Your instructions: Nothing but the lines from the first line of the entries through the line with "[677,329,1054,350] Publication and" should appear in the answer, transcribed exactly and free of pictures.

Structured diff data:
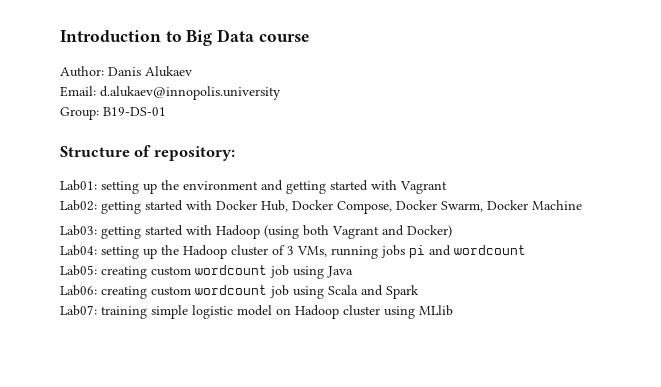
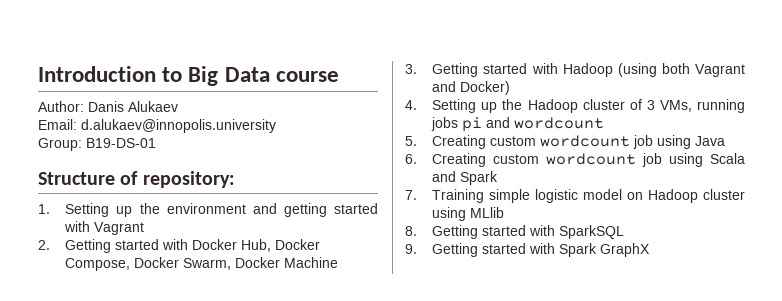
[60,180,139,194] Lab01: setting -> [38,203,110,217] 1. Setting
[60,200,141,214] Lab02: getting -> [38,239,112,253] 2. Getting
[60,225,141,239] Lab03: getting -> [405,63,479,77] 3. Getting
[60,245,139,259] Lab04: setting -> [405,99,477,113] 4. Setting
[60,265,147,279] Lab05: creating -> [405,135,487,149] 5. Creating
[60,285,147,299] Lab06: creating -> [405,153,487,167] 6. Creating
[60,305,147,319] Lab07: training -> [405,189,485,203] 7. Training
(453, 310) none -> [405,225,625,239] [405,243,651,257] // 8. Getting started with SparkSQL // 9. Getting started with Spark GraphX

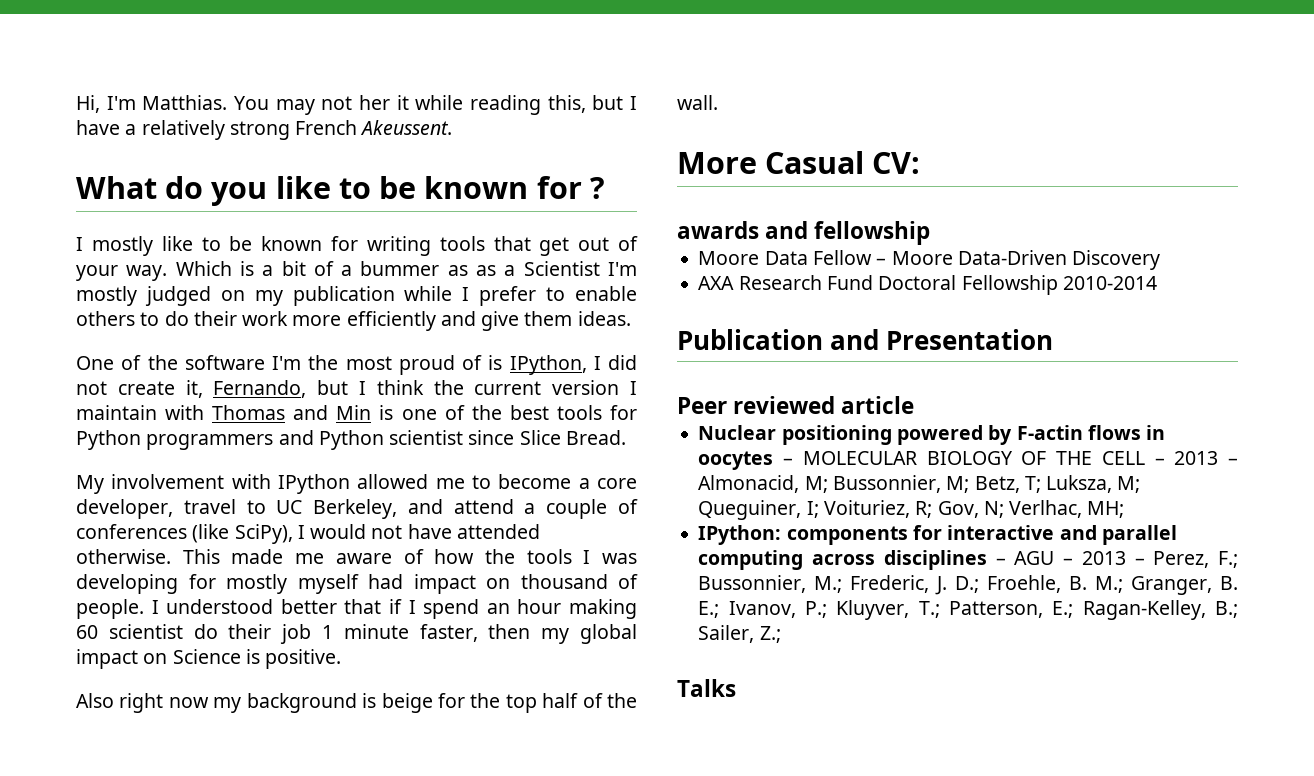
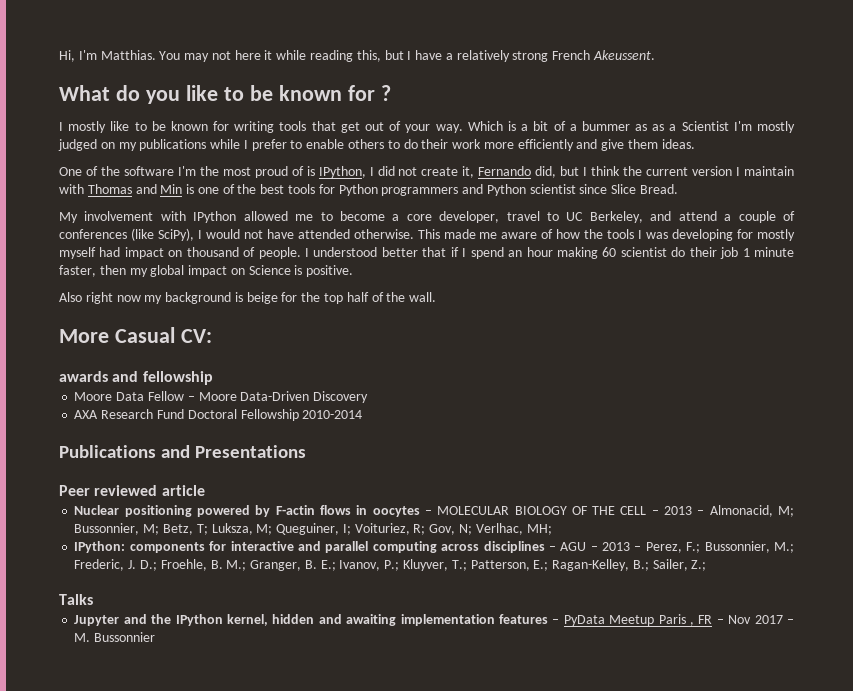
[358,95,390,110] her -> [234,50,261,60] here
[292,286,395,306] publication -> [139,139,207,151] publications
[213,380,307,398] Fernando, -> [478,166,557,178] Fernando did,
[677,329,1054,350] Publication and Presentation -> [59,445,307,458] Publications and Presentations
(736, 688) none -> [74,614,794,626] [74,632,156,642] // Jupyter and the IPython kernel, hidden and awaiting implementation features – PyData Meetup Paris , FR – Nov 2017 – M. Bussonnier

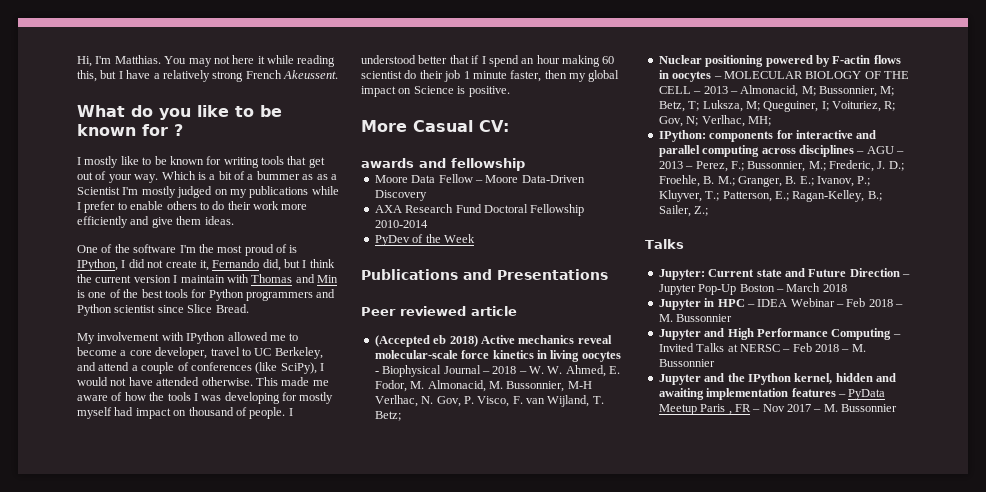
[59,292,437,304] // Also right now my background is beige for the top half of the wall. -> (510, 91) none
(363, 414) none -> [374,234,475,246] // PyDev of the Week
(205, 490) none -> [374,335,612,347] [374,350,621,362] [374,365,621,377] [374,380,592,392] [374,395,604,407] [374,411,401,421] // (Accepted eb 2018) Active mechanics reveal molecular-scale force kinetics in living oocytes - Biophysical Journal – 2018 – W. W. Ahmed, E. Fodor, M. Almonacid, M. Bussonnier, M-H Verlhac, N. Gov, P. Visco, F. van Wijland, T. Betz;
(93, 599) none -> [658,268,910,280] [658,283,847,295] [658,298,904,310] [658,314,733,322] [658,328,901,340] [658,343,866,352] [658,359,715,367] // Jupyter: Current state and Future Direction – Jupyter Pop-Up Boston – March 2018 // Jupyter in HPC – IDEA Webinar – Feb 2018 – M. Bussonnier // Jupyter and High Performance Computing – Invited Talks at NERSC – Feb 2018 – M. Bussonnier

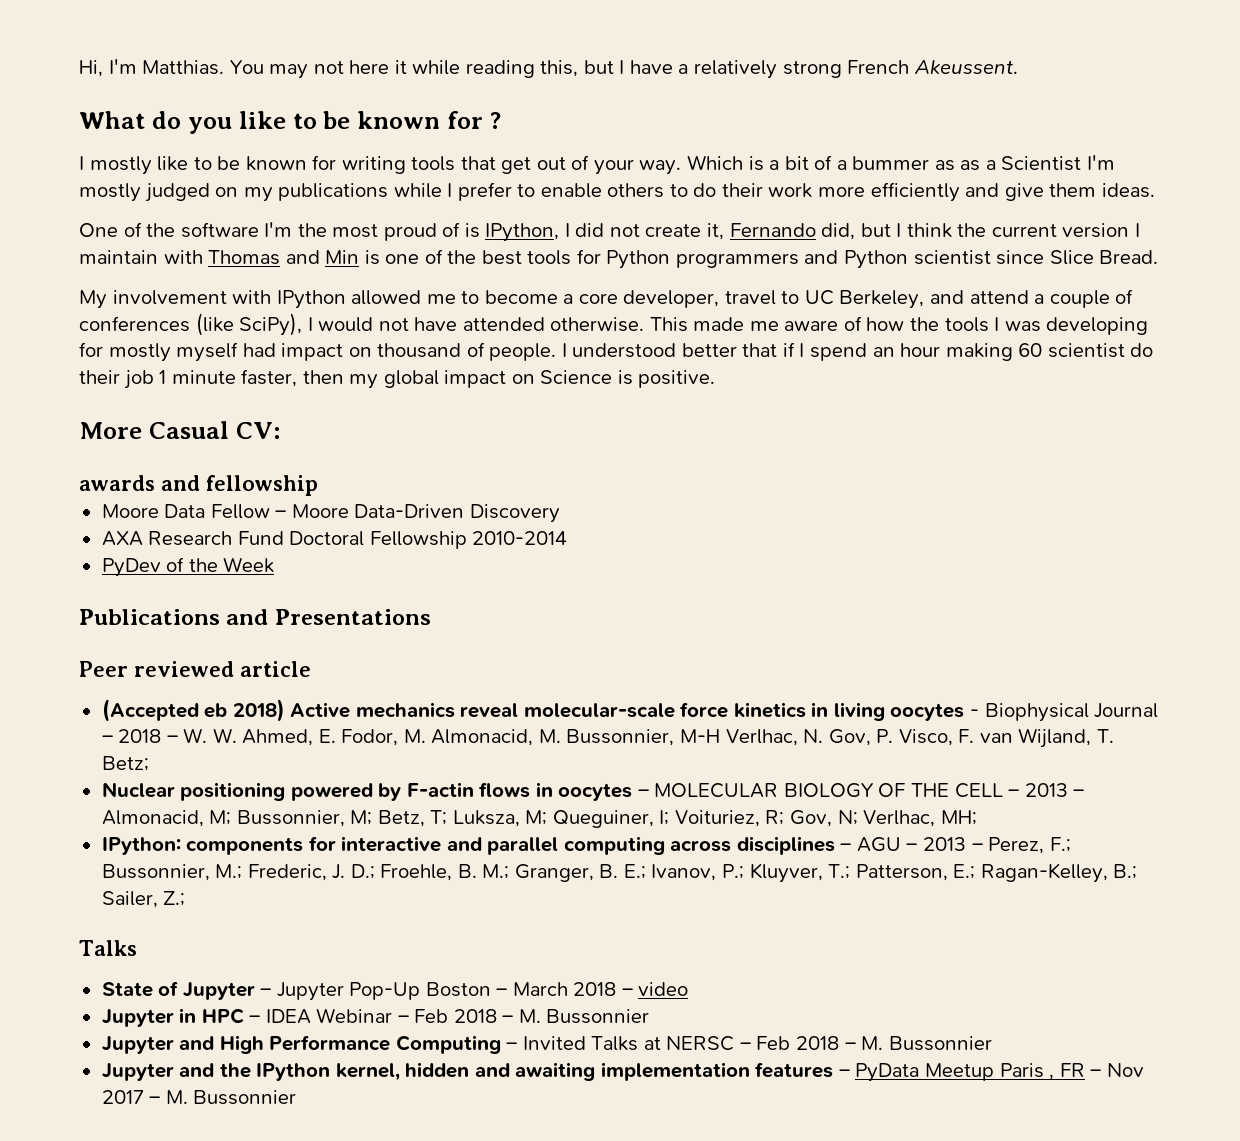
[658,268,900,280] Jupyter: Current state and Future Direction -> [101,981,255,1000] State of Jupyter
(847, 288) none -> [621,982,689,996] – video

Written response:
[60,180,139,194] Lab01: setting -> [38,203,110,217] 1. Setting
[60,200,141,214] Lab02: getting -> [38,239,112,253] 2. Getting
[60,225,141,239] Lab03: getting -> [405,63,479,77] 3. Getting
[60,245,139,259] Lab04: setting -> [405,99,477,113] 4. Setting
[60,265,147,279] Lab05: creating -> [405,135,487,149] 5. Creating
[60,285,147,299] Lab06: creating -> [405,153,487,167] 6. Creating
[60,305,147,319] Lab07: training -> [405,189,485,203] 7. Training
(453, 310) none -> [405,225,625,239] [405,243,651,257] // 8. Getting started with SparkSQL // 9. Getting started with Spark GraphX

[358,95,390,110] her -> [234,50,261,60] here
[292,286,395,306] publication -> [139,139,207,151] publications
[213,380,307,398] Fernando, -> [478,166,557,178] Fernando did,
[677,329,1054,350] Publication and Presentation -> [59,445,307,458] Publications and Presentations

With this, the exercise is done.